After the scourges of the Global Financial Crisis (GFC), the COVID-pandemic and the threats to humanity from global warning, the time is ripe for new policy positive paradigm changes. The COVID-crisis has provided opportunities to re-set the conventional policy buttons.

For senior federal LNP leaders in 2022, there is a back to the future plan for recovery from these multiple crises. This is the new era of a Return to Normalcy which was already fraying prior to the arrival of COVID. From the Wizard of Oz himself, commitments to a return to the normal are a regular feature of our prime minister’s media releases in the presence of the Chief Health Officer and of course General Frewin (PM’s Press Conference 5 January 2022):

So, if it’s not an essential test, you’re not a close contact, you’re not symptomatic, you shouldn’t be in those lines. In most cases, people in that situation don’t require a test at all and they should go to the beach, go with their family or be at work or wherever, whatever their normal course of business is. So, all states are moving away from that RAT test requirement for travel.

Alas, these are not normal times despite the PM’s daily assurances to viewers of nightly news services.

The next edition of Australian National Accounts for the December Quarter is due for release on 2 March 2022 with the March Quarter following on 1 June 2022.

Percentage Quarterly Changes in Australian Private Capital Expenditure (Image from

During the worst months of the COVID-crisis, the Australian economy was kept going by Commonwealth fiscal stimulus programmes and higher deficit spending by the states and territories. This approach received largely bipartisan support from the federal Labor Opposition and at meetings of national cabinet.

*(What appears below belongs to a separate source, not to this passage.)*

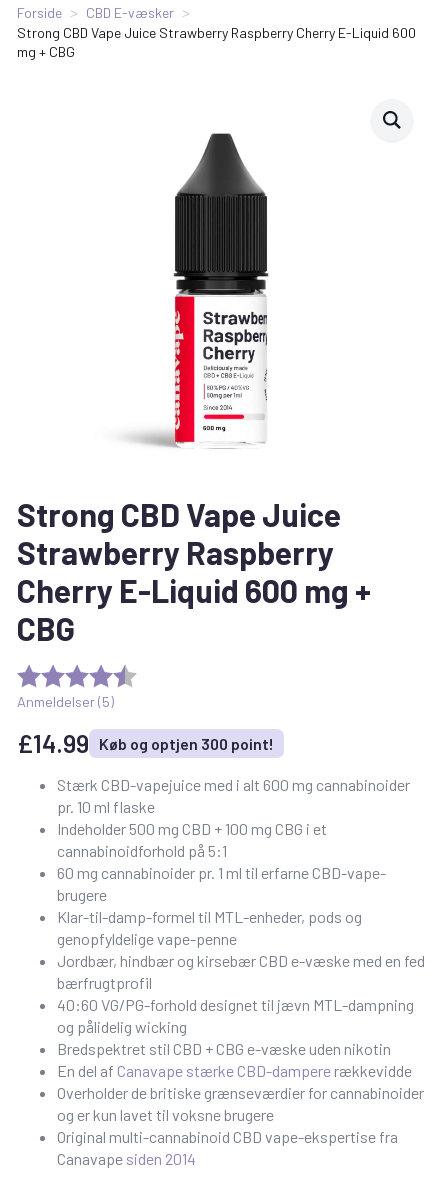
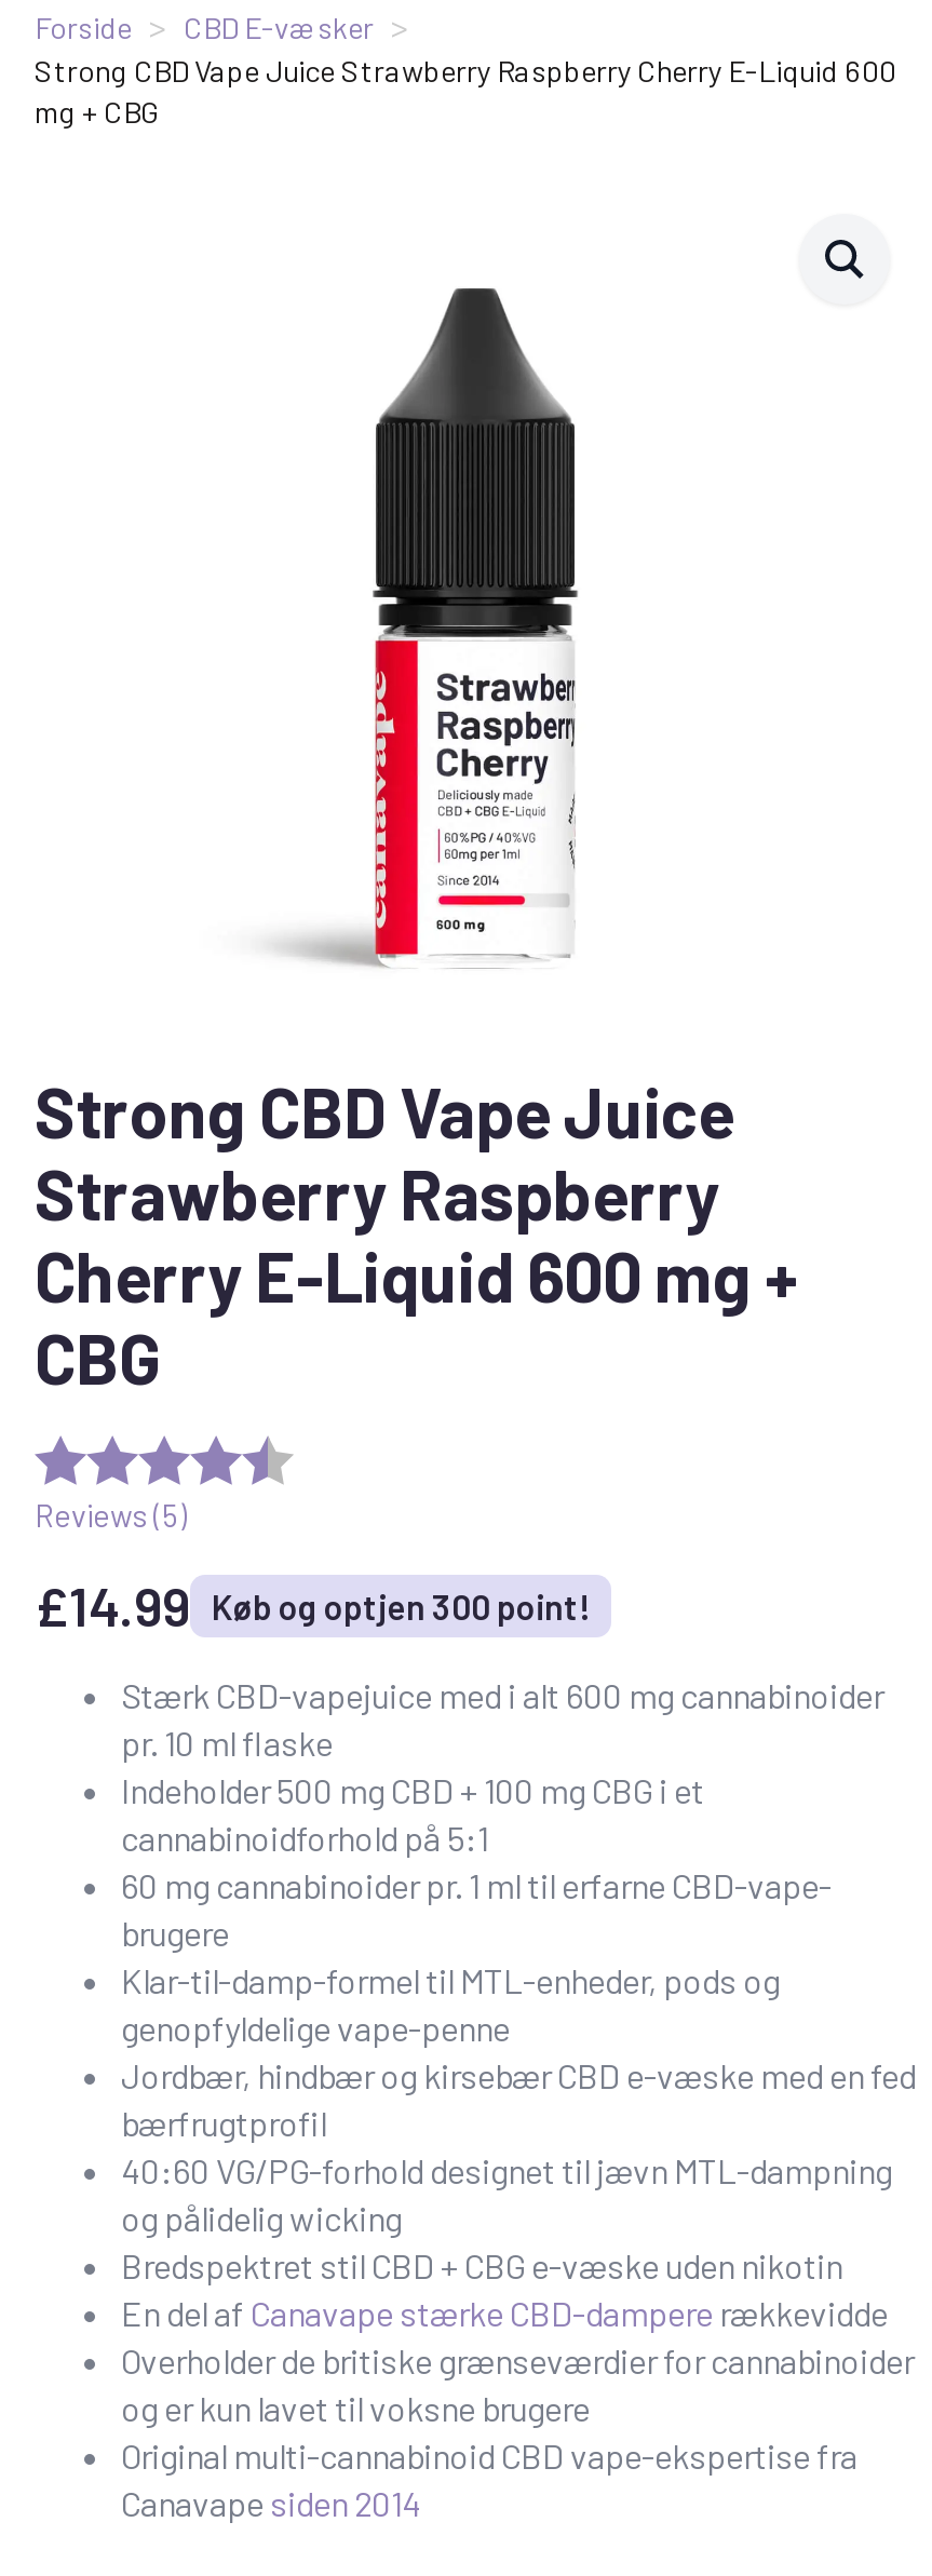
[17,693,114,710] Anmeldelser (5) -> [35,1497,188,1534] Reviews (5)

The graph shows the effects of the federal stimulus packages on levels of Australian Private Capital Expenditure during the worst months of the COVID-crisis in 2021.

The value of a return to old ways as The New Normalcy might still triumph over federal LNP fear strategies about the dangers of paradigm changes in difficult times when householders are under great financial stresses from mortgage payments, high rents and uncertainty in longer-term employment trends in the midst of the usual domestic family tensions. Beyond the official unemployment rate for December 2021 of 4.2 percent with the addition of an underemployment rate of 6.6 per cent with a youth employment rate of 9.4 per cent. Expect to hear more of this magic 4.2 per cent punchline which is based on a definition of work as one hour within the business surveys conducted by ABS in the monthly survey week. Our LNP leaders intentionally do not explain the caveats.

How employment is measured: The one-hour rule (ABS Explanation)

Less than 50 people in the sample of 50,000 report they only work one hour. That works out to be 15,000 people out of around 12 million employed (or 0.1%) and movements in this number are not large enough to affect total employment.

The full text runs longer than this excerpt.